嵐の前の静けさ6
「姉様、紅茶のご用意ができました。……美味しく淹れられているといいのですけど」
ナイジェルは銀の盆に載せた二つのカップに視線を落とすと、不安げな顔をする。
そんな彼を安心させるように、わたくしは微笑んでみせた。
「ふふ、きっと美味しいわ」
苦い紅茶でも、薄い紅茶でも。ナイジェルが淹れるものなら絶対に美味しくいただける。そんな自信があるわ。
……だって、好意を持つ人が手ずから淹れてくれたものなのだもの。
どんなものでも美味しいに決まってる。
「さ、ナイジェルも一緒に飲みましょう」
「はい、姉様」
声をかければ、ナイジェルが嬉しそうに笑う。彼はローテーブルの上に紅茶と茶菓子を置くと、わたくしの隣に腰を下ろした。……その距離はいつもながらに近い。肩がぴったりとくっついてしまっており、適切な男女の距離だとは口が裂けても言えない。
わたくしの隣にある、ナイジェルの優しい体温。それを感じると……胸に愛おしさがこみ上げた。
「……近いわね」
だけどわたくしの口から出たのは『愛おしい』ではなく、そんな言葉だった。
「そんなことはありませんよ」
ナイジェルは飄々と言うと紅茶を口にする。そして「……少し苦いな」と眉間に小さく皺を寄せてつぶやいた。
わたくしもカップを手に取る。すると隣から、不安げな視線が突き刺さった。その視線を受けながら紅茶に口をつけると、たしかに少しだけ濃いものだ。
「少し濃いけれど、美味しいわよ。砂糖菓子にもよく合うし」
「本当ですか?」
「ええ。それに、大事なお前が淹れてくれたものですもの。美味しいに決まっているでしょう?」
「姉様……!」
ナイジェルは驚いたように言うとこちらを凝視する。その様子に、わたくしは首を傾げた。
「どうしたの?」
「いえ、その。嬉しいお言葉をくださるなと……」
「エメリナ様の婚約者になるだろうお前とは、いつまで一緒にいられるかわからないもの。だったら、言葉は惜しまない方がいいと思ったのよ」
エメリナ様との婚約が本決まりになれば、ナイジェルは……わたくしの護衛からは外されるに違いない。先の未来に『本当の身分』を明かすことを想定すると、わたくしという『血の繋がらない異性』とはできるだけ引き離したいだろう。
そして、今のようには会えなくなるでしょうね。
ナイジェルが……騎士学校へと行ってからのように。
ナイジェルに謝ることができなかった数年間はとてもつらかった。言いたい言葉は、『今』伝えないと後悔する。
大きな手がわたくしの手に触れ、ぎゅっと握られた。
綺麗だけれど傷の多い……ナイジェルの手だ。
視線を向けると、美しい青の瞳が真剣な色を帯びてこちらを見つめている。それを見つめ返すと、ナイジェルはわずかに唇を震わせてから言葉を発した。
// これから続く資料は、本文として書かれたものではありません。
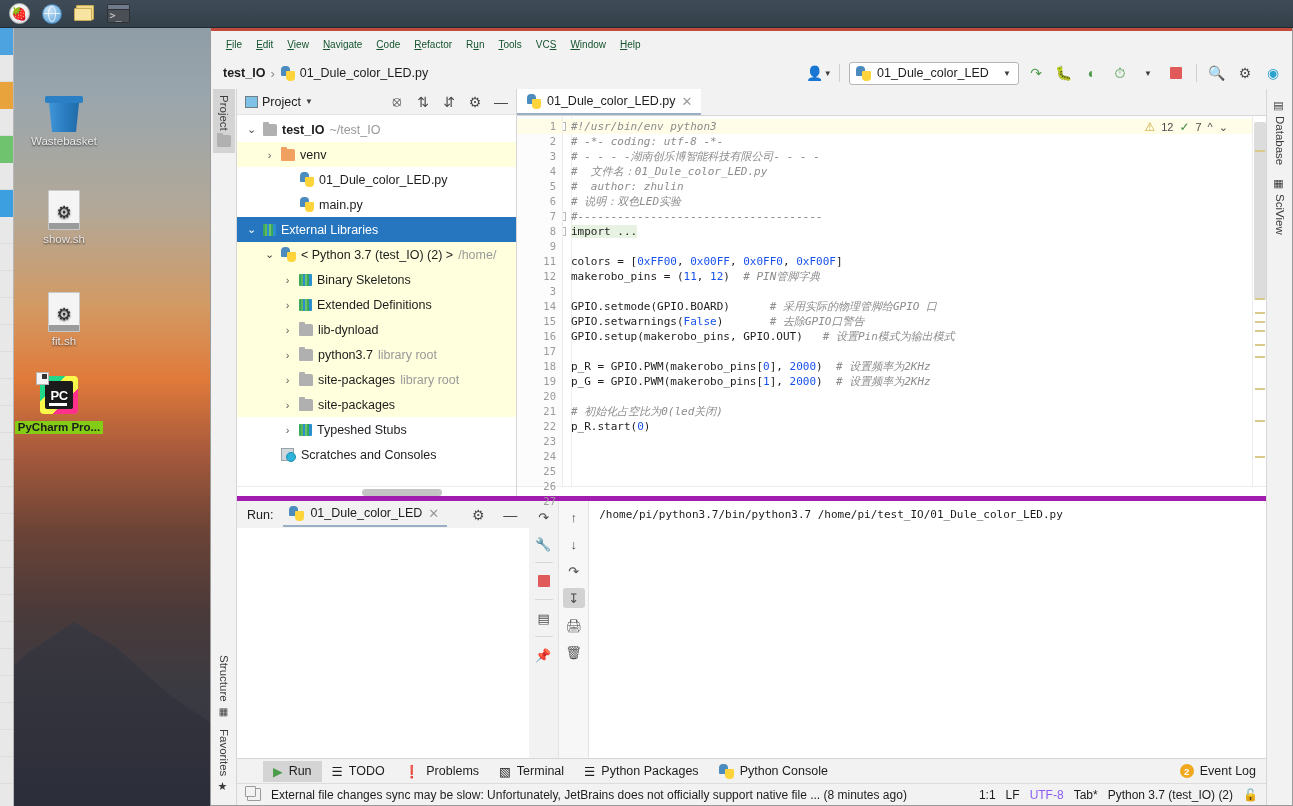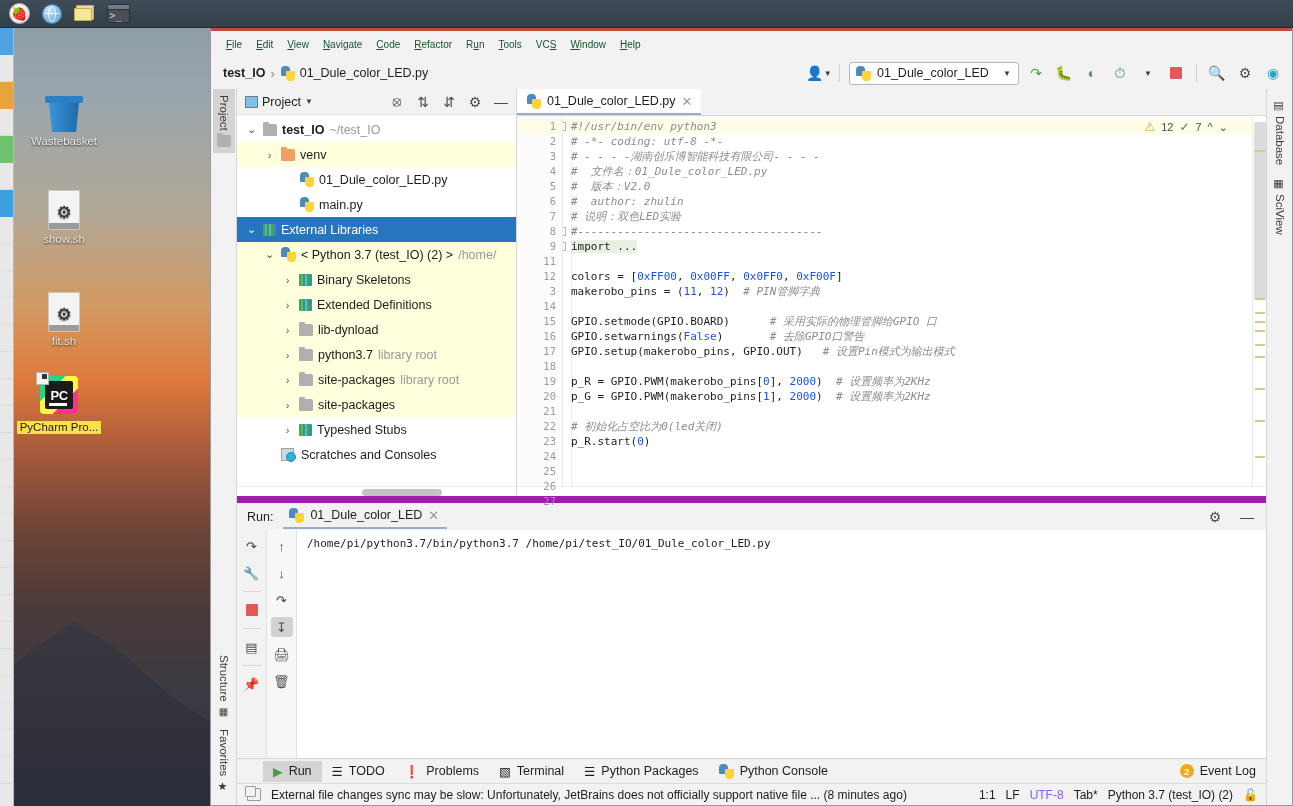"# 版本：V2.0" div.cl { html: <div><span># 版本：V2.0</span></div> -> none }
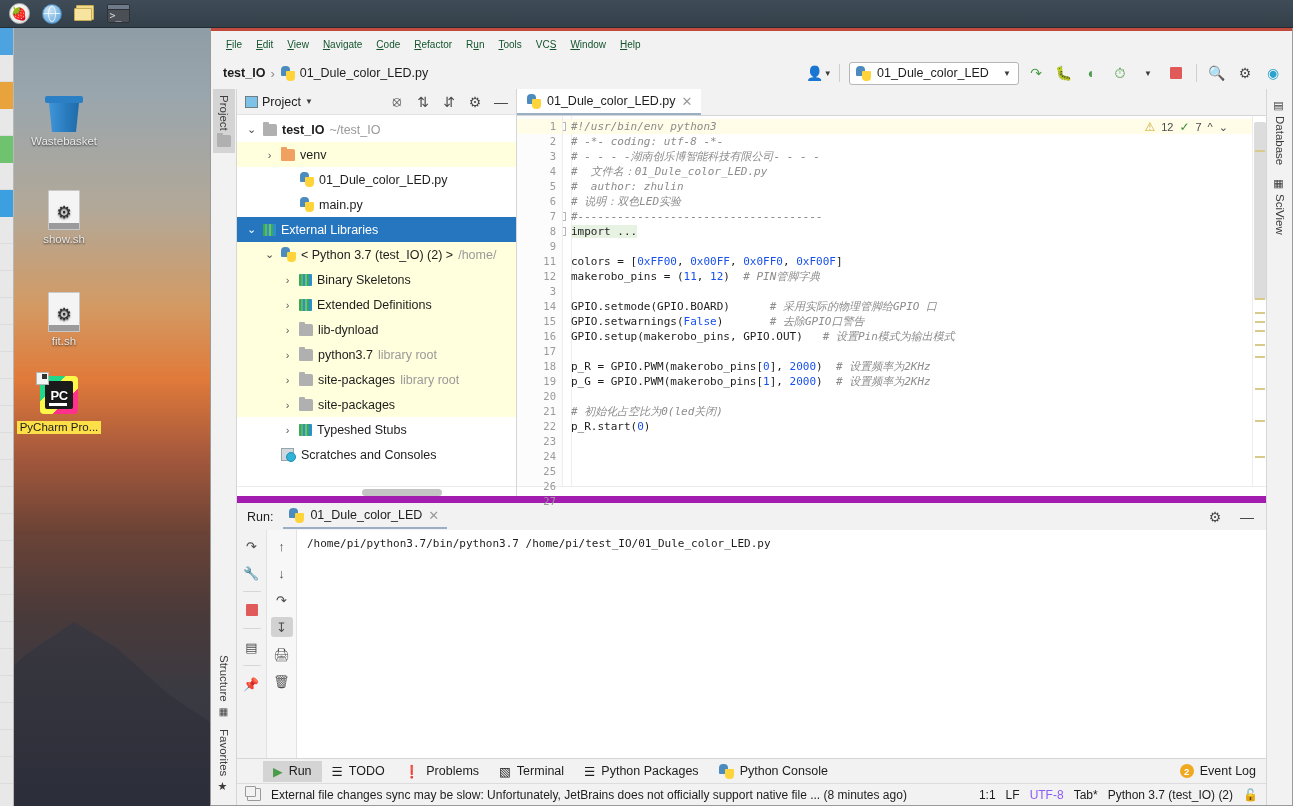"PyCharm Pro..." .desk-icon.sel .lbl { background: #fde047 -> #84cc16; font-weight: none -> bold }
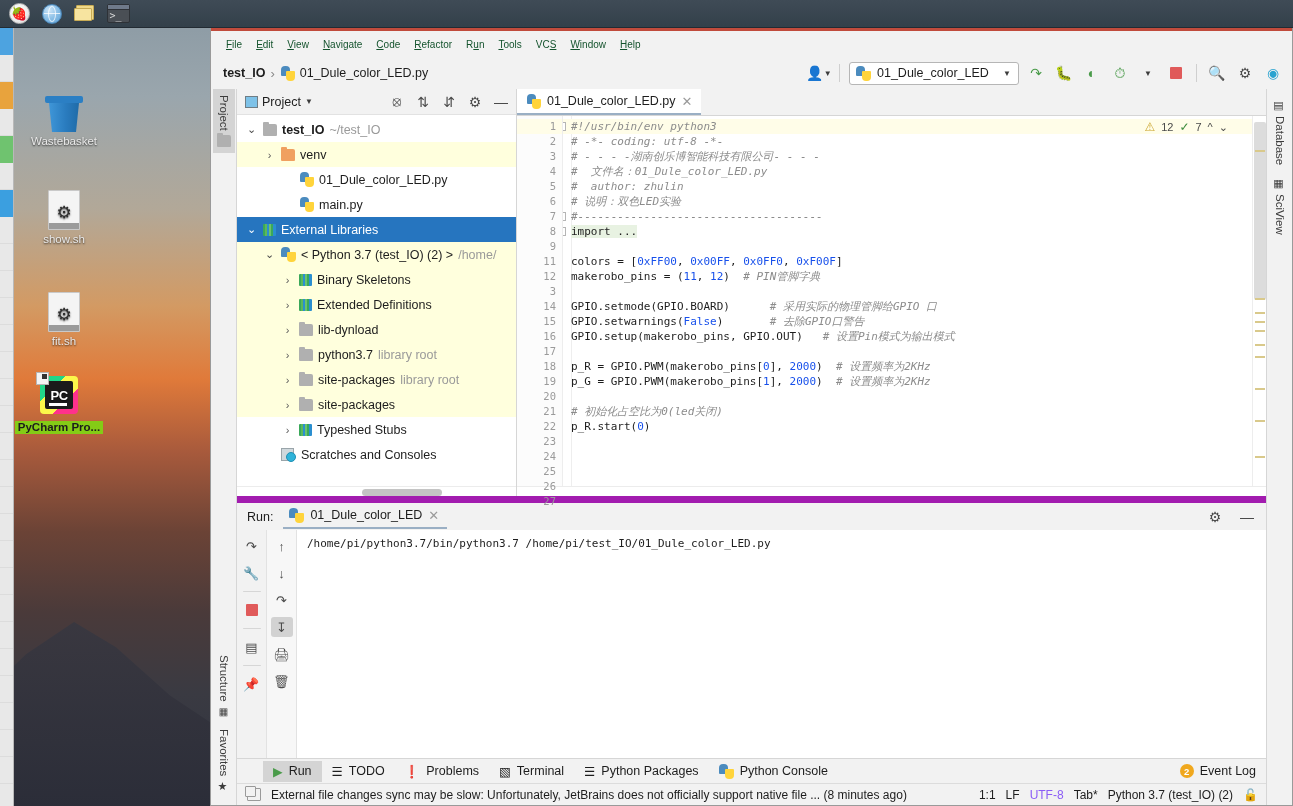"Run:" #run-panel { border-top: 7px solid #a21caf -> 5px solid #a21caf; flex-direction: column -> row }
「姉様。僕……いや、私は。姉様とずっと一緒にいます」
まっすぐに見つめられてそう言われ、なんだか泣きたい気持ちになる。
「わたくしも。その。一緒にいたいと思っているわよ、ナイジェル」
「……本当に?」
正直な言葉を紡げば、ナイジェルの表情に喜色が滲む。なんともわかりやすい義弟を見ていると、嬉しくてふわりと口元が緩んだ。
「わたくしが、お前に嘘を言ったことがある?」
「いいえ、ありません」
問えば、慌てて首を横に振られる。そんな彼に微笑み、わたくしはまた口を開いた。
「ナイジェル。わたくしは……『ずっと一緒にいられる』というお前の言葉を、信じればいいのかしら」
彼が言い聞かせるその未来を……浅ましく信じてもいいのだろうか。
「ええ、信じてください」
ナイジェルはきっぱりと言い切ると、わたくしを強く抱きしめる。
その優しい温もりに、わたくしは頬を擦り寄せた。